Timothy Ferriss (The 4-Hour Work Week: Escape the 9-5, Live Anywhere and Join the New Rich)
Truth loves nothing better than simplicity of truth: that is the lesson Columbe Josse ought to have learned from her medieval readings. But all she seems to have gleaned from her studies is how to make a conceptual fuss in the service of nothing. It is a sort of endless loop, and also a shameless waste of resources, including the courier and my own self. . . . Granted, the young woman has a fairly efficient way with words, despite her youth. But the fact that the middle classes are working themselves to the bone, using their sweat and taxes to finance such pointless and pretentious research leaves me speechless. Every gray morning, day after gloomy day, secretaries, craftsmen, employees, petty civil servants, taxi drivers and concierges shoulder their burdens so that the flower of French youth, duly housed and subsidized, can squander the fruit of all that dreariness upon the altar of ridiculous endeavors . . . Should you devote your time to teaching, to producing a body of work, to research, to culture? It makes no difference. The only thing that matters is your intention: are you elevating thought and contributing to the common good, or rather joining the ranks in the field of study whose only purpose is its own perpetuation, and only function the self-reproduction of the elite - for this turns the University into a sect.
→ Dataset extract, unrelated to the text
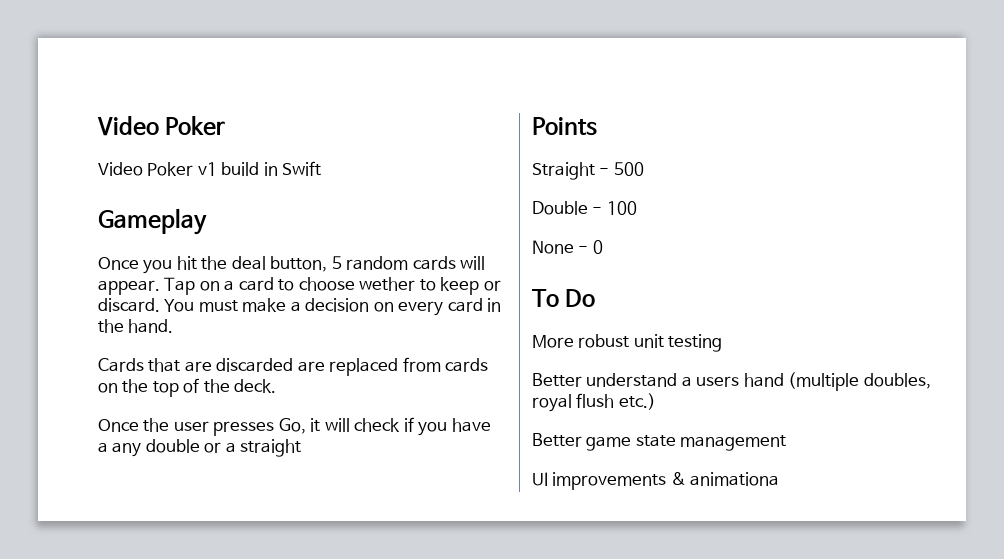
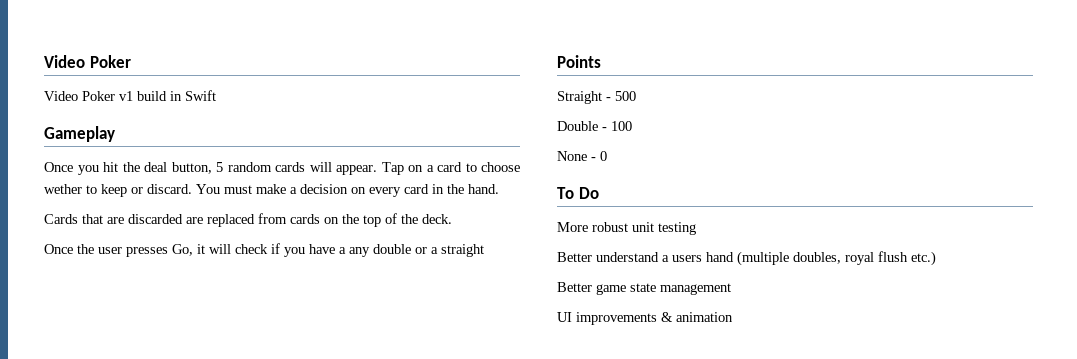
[690,472,780,486] animationa -> [676,312,733,322] animation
Muriel Barbery (The Elegance of the Hedgehog)
Truth loves nothing better than simplicity of truth: that is the lesson Columbe Josse ought to have learned from her medieval readings. But all she seems to have gleaned from her studies is how to make a conceptual fuss in the service of nothing. It is a sort of endless loop, and also a shameless waste of resources, including the courier and my own self. . . . Granted, the young woman has a fairly efficient way with words, despite her youth. But the fact that the middle classes are working themselves to the bone, using their sweat and taxes to finance such pointless and pretentious research leaves me speechless. Every gray morning, day after gloomy day, secretaries, craftsmen, employees, petty civil servants, taxi drivers and concierges shoulder their burdens so that the flower of French youth, duly housed and subsidized, can squander the fruit of all that dreariness upon the altar of ridiculous endeavors . . . Should you devote your time to teaching, to producing a body of work, to research, to culture? It makes no difference. The only thing that matters is your intention: are you elevating thought and contributing to the common good, or rather joining the ranks in the field of study whose only purpose is its own perpetuation, and only function the self-reproduction of the elite - for this turns the University into a sect.
Muriel Barbery (The Elegance of the Hedgehog)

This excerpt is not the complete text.